----- TASK INPUTS -----
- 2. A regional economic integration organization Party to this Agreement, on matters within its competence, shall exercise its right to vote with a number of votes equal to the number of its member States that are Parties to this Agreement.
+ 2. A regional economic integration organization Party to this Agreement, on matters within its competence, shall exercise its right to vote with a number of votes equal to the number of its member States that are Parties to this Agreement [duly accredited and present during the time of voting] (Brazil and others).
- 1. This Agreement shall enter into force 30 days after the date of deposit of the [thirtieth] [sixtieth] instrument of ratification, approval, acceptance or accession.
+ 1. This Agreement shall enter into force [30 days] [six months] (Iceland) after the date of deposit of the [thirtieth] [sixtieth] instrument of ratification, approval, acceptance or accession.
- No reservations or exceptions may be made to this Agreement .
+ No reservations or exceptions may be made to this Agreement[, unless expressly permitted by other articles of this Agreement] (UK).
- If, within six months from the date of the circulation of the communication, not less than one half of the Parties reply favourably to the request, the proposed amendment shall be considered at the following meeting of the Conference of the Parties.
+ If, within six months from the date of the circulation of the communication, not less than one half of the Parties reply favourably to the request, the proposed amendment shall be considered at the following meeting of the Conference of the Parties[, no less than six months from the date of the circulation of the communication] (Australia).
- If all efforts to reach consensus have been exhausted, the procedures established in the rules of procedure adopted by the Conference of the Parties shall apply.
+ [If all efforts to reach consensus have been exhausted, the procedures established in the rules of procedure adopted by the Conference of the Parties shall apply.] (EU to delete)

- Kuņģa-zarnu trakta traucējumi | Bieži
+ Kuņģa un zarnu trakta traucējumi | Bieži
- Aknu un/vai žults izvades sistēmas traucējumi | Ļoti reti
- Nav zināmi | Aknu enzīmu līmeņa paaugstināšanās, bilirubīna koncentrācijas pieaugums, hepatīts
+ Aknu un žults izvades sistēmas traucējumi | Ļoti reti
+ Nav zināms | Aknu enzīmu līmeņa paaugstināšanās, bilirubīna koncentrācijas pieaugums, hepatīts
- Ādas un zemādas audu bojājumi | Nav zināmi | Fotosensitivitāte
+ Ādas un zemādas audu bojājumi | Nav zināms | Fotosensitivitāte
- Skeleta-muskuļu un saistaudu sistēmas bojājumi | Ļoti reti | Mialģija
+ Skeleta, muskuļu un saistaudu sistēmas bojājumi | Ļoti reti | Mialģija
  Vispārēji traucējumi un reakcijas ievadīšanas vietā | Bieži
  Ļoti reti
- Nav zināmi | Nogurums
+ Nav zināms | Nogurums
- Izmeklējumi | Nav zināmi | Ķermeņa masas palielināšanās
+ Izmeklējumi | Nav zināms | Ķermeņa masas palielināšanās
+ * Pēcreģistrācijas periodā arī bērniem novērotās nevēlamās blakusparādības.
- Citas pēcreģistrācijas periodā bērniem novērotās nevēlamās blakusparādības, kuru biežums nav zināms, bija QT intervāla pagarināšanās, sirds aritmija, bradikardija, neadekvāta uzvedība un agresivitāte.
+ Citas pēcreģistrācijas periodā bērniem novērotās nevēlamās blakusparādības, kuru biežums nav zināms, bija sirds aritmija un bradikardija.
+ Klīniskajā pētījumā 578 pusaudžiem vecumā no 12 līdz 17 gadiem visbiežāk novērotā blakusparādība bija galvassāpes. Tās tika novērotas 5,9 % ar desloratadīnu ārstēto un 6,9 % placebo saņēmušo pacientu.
-----
Beginning with the line holding "- No reservations" and ending with the line holding "this Agreement] (UK).", write out the stretch of material above exactly; add no further lines.

## SOLVED PROBLEM
- No reservations or exceptions may be made to this Agreement .
+ No reservations or exceptions may be made to this Agreement[, unless expressly permitted by other articles of this Agreement] (UK).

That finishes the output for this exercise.